FIG. 1 is a schematic diagram showing an example of a stirring minute object observation apparatus of the present invention. FIG. 2 is a plan view showing an example of the shape of a stirring blade that can be used in the stirring minute object observation apparatus shown in FIG. FIG. 3 is a plan view showing another example of the shape of the stirring blade that can be used in the stirring minute object observation apparatus shown in FIG. FIG. 4 is a plan view illustrating another example of the shape of the stirring blade that can be used in the stirring microscopic object observation apparatus illustrated in FIG. 1. FIG. 5 is a block diagram illustrating an example of the stirring minute object observation apparatus illustrated in FIG. 1. 6 is a cross-sectional view taken along line AA showing an example of the stirring minute object observation apparatus shown in FIG. FIG. 7 is a cross-sectional view taken along line AA showing another example of the stirring minute object observation apparatus shown in FIG. FIG. 8 is a schematic diagram showing another example of the stirring minute object observation apparatus of the present invention.
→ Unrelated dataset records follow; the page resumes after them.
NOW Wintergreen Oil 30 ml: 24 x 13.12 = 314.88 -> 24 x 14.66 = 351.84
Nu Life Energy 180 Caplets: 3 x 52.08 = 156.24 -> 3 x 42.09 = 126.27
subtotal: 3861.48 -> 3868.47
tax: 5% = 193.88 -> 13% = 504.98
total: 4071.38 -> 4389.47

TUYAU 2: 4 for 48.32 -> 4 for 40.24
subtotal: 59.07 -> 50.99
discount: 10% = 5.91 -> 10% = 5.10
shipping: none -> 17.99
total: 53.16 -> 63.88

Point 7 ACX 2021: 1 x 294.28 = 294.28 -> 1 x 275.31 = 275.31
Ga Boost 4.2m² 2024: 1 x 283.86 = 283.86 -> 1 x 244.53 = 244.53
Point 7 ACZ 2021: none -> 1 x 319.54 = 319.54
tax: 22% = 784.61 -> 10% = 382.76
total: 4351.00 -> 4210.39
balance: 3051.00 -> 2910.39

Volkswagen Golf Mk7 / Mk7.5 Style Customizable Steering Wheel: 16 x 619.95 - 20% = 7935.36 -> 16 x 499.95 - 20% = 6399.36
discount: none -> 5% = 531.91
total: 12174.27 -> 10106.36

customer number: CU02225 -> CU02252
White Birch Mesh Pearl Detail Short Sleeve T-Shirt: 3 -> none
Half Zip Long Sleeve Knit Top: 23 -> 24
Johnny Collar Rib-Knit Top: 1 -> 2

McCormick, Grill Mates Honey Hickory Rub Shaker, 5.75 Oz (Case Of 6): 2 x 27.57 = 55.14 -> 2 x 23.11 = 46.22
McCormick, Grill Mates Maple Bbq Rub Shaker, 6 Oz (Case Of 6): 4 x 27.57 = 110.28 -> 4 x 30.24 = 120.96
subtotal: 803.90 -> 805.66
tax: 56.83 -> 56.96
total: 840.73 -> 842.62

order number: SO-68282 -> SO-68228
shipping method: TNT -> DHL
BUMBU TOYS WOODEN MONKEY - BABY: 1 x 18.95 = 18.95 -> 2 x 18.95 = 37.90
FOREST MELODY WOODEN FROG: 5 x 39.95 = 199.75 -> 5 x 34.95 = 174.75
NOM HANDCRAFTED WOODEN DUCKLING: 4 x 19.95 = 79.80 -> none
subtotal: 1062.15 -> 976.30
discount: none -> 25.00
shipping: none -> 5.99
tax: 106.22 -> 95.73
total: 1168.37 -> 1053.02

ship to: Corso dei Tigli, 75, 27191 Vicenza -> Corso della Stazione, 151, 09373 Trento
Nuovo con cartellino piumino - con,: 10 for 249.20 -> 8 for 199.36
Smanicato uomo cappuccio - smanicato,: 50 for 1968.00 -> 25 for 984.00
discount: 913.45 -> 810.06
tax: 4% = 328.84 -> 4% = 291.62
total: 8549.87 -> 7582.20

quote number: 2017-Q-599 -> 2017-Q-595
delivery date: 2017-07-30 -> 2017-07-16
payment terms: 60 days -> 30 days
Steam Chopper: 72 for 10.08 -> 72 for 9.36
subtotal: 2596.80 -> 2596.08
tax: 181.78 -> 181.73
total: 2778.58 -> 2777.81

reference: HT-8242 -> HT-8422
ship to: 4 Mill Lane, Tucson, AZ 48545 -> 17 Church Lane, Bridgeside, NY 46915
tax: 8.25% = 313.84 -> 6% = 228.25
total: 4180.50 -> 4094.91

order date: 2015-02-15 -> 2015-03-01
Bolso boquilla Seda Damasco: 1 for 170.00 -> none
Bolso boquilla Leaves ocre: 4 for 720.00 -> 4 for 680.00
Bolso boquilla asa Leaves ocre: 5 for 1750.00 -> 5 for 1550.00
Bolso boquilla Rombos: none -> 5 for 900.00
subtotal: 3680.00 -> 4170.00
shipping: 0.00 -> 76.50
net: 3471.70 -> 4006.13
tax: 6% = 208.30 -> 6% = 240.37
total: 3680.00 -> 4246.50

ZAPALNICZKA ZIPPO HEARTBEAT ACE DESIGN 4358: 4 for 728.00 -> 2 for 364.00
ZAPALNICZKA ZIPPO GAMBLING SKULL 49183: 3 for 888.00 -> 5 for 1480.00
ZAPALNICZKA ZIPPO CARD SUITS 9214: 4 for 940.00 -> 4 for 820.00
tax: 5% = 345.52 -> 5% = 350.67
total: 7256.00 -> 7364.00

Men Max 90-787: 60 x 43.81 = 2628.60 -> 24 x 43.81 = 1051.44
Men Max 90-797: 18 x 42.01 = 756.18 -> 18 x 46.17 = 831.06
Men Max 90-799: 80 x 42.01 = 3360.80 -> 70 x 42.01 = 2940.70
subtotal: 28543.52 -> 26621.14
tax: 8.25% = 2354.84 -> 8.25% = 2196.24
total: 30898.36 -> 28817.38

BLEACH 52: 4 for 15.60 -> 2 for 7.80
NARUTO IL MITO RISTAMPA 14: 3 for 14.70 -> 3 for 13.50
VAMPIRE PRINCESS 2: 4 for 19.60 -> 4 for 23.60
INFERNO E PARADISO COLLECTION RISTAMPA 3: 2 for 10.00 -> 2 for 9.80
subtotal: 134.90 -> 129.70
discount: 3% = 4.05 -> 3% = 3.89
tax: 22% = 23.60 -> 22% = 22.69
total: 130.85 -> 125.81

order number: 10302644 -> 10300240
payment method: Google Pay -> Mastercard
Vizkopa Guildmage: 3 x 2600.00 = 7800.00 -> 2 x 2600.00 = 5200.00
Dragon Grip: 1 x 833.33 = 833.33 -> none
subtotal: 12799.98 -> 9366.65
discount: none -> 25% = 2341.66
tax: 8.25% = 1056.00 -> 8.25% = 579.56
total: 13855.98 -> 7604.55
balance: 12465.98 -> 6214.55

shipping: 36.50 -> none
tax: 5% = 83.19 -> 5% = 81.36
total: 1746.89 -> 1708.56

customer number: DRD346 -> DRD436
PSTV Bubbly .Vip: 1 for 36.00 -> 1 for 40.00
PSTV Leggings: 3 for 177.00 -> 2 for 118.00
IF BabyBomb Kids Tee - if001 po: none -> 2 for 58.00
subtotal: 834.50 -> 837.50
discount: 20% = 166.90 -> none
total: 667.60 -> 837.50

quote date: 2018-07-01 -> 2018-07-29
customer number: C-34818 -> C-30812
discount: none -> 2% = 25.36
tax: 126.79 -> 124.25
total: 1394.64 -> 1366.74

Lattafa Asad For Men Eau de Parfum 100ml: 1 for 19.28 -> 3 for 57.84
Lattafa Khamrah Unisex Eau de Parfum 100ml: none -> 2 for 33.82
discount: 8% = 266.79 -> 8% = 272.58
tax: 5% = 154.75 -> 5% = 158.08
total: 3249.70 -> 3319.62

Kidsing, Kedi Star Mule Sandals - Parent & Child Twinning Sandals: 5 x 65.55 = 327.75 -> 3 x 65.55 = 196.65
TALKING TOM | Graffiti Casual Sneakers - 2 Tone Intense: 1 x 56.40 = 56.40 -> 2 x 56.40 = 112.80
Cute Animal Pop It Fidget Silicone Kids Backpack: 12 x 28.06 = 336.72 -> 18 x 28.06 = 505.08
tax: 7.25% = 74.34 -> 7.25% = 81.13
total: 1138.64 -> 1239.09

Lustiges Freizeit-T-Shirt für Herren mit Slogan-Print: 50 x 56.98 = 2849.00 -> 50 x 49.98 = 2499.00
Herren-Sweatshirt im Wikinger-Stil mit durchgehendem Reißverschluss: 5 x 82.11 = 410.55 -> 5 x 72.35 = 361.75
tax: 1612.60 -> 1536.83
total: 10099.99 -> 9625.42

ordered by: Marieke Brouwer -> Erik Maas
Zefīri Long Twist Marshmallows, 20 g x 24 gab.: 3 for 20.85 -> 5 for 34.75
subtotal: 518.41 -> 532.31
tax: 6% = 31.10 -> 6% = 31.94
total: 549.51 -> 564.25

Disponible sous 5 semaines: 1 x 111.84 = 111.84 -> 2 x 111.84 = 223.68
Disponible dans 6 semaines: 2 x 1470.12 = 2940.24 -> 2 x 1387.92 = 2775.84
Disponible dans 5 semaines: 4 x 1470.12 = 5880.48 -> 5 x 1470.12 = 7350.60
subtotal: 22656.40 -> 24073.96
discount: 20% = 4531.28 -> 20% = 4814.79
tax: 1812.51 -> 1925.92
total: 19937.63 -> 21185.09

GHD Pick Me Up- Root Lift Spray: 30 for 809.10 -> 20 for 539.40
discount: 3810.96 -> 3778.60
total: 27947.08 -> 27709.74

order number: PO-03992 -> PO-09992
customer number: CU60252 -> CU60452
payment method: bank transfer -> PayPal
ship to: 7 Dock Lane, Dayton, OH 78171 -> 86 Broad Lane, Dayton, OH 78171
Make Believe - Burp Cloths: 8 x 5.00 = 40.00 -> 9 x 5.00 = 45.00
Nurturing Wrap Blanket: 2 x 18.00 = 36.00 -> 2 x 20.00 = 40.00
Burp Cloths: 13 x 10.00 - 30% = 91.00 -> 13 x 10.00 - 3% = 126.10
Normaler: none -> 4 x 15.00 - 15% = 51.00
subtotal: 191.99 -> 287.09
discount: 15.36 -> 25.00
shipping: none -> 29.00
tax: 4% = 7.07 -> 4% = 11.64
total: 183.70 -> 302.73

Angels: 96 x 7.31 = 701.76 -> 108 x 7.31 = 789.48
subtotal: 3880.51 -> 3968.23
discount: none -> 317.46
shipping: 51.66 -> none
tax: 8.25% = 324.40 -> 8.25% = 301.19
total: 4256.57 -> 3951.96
FIG. 9 is a plan view showing an example of the shape of a stirring bar that can be used in the stirring minute object observation apparatus shown in FIG. FIG. 10 is a plan view showing another example of the shape of the stirring bar that can be used in the stirring minute object observation apparatus shown in FIG. FIG. 11 is a plan view showing an example of a rotor that can be used in the stirring minute object observation apparatus shown in FIG. FIG. 12 is a cross-sectional view taken along the line C-C showing an example of a positional relationship between a rotor usable in the stirring minute object observation apparatus shown in FIG. 8 and position information detecting means. FIG. 13 is a cross-sectional view showing an example of illumination means that can be used in the stirring minute object observation apparatus shown in FIG. FIG. 14 is a block diagram illustrating an example of the stirring minute object observation device illustrated in FIG. 8. FIG. 15 is a cross-sectional view taken along line BB showing an example of the stirring minute object observation apparatus shown in FIG. 16 is a cross-sectional view taken along line BB showing another example of the stirring minute object observation apparatus shown in FIG.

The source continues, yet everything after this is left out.